Assignment:
In the entries below, find each line with the string "style" and copy it.

★ ★ ★ ★ ★

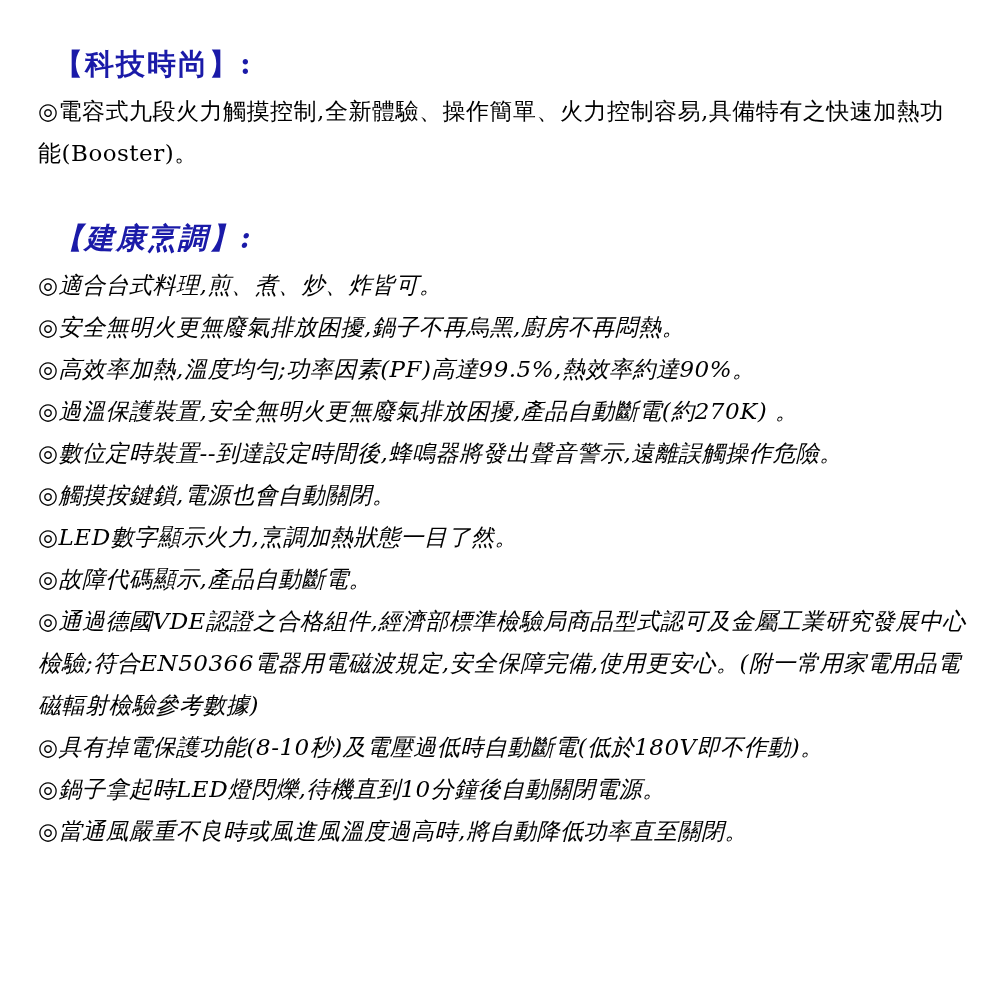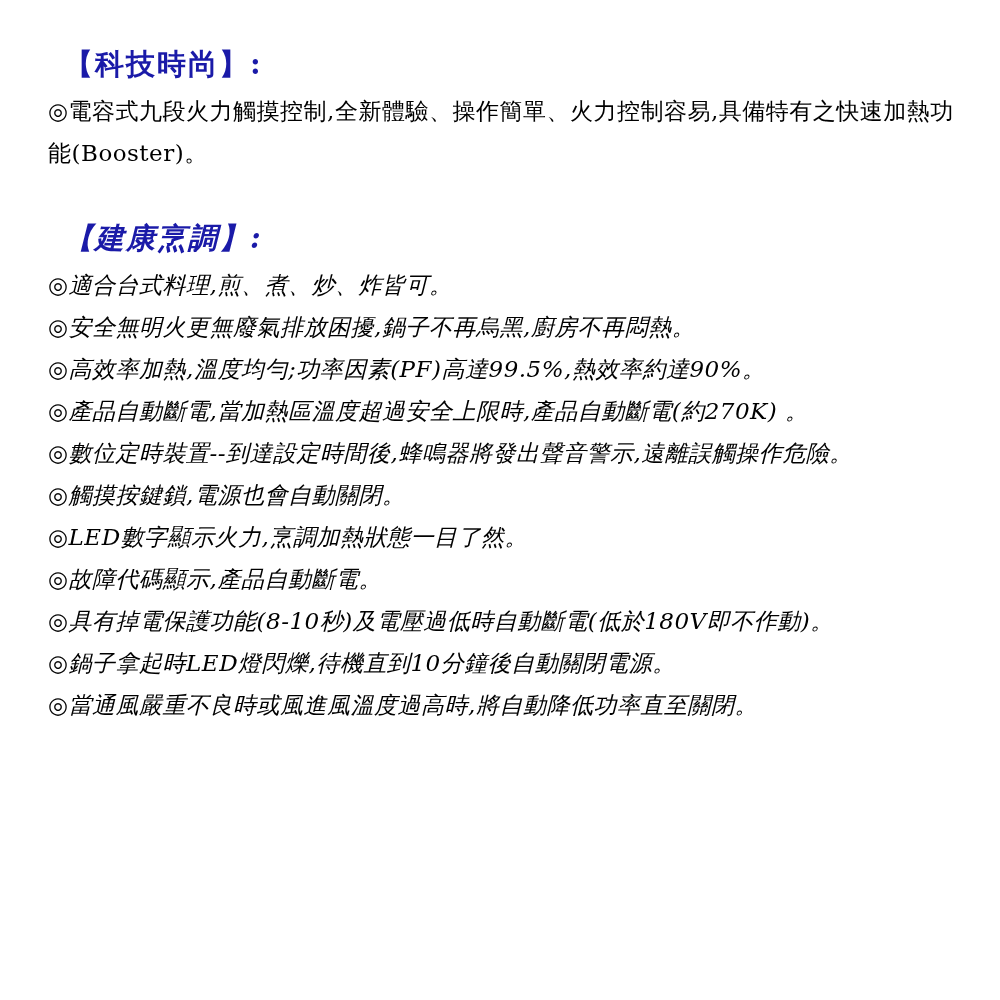--- a/index.html
+++ b/index.html
@@ -7,21 +7,21 @@
     padding: 0;
     background: #ffffff;
     width: 1000px;
     height: 1000px;
     overflow: hidden;
   }
   .doc {
     box-sizing: border-box;
     width: 1000px;
     height: 1000px;
-    padding: 42px 34px 0 48px;
+    padding: 42px 34px 0 38px;
     font-family: "DejaVu Serif", "Liberation Serif", serif;
     font-size: 23px;
     line-height: 42px;
     color: #000000;
     background: #ffffff;
   }
   .section { margin: 0; }
   .section + .section { margin-top: 42px; font-style: italic; }
   .heading {
     font-size: 29px;
@@ -42,22 +42,23 @@
 <main class="doc" id="doc" style="color: rgb(0, 0, 0); background: rgb(255, 255, 255);">
     <section class="section">
       <h2 class="heading" style="color: rgb(26, 26, 168);">【科技時尚】:</h2>
       <p class="item">◎電容式九段火力觸摸控制,全新體驗、操作簡單、火力控制容易,具備特有之快速加熱功能(Booster)。</p>
     </section>
     <section class="section">
       <h2 class="heading" style="color: rgb(26, 26, 168);">【建康烹調】:</h2>
       <p class="item">◎適合台式料理,煎、煮、炒、炸皆可。</p>
       <p class="item">◎安全無明火更無廢氣排放困擾,鍋子不再烏黑,廚房不再悶熱。</p>
       <p class="item">◎高效率加熱,溫度均勻;功率因素(PF)高達99.5%,熱效率約達90%。</p>
-      <p class="item">◎產品自動斷電,當加熱區溫度超過安全上限時,產品自動斷電(約270K) 。</p>
+      <p class="item">◎過溫保護裝置,安全無明火更無廢氣排放困擾,產品自動斷電(約270K) 。</p>
       <p class="item">◎數位定時裝置--到達設定時間後,蜂鳴器將發出聲音警示,遠離誤觸操作危險。</p>
       <p class="item">◎觸摸按鍵鎖,電源也會自動關閉。</p>
       <p class="item">◎LED數字顯示火力,烹調加熱狀態一目了然。</p>
       <p class="item">◎故障代碼顯示,產品自動斷電。</p>
+      <p class="item">◎通過德國VDE認證之合格組件,經濟部標準檢驗局商品型式認可及金屬工業研究發展中心檢驗;符合EN50366電器用電磁波規定,安全保障完備,使用更安心。(附一常用家電用品電磁輻射檢驗參考數據)</p>
       <p class="item">◎具有掉電保護功能(8-10秒)及電壓過低時自動斷電(低於180V即不作動)。</p>
       <p class="item">◎鍋子拿起時LED燈閃爍,待機直到10分鐘後自動關閉電源。</p>
       <p class="item">◎當通風嚴重不良時或風進風溫度過高時,將自動降低功率直至關閉。</p>
     </section>
   </main>
 
 </body></html>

★ ★ ★ ★ ★

Task output:
   .section + .section { margin-top: 42px; font-style: italic; }
 <main class="doc" id="doc" style="color: rgb(0, 0, 0); background: rgb(255, 255, 255);">
       <h2 class="heading" style="color: rgb(26, 26, 168);">【科技時尚】:</h2>
       <h2 class="heading" style="color: rgb(26, 26, 168);">【建康烹調】:</h2>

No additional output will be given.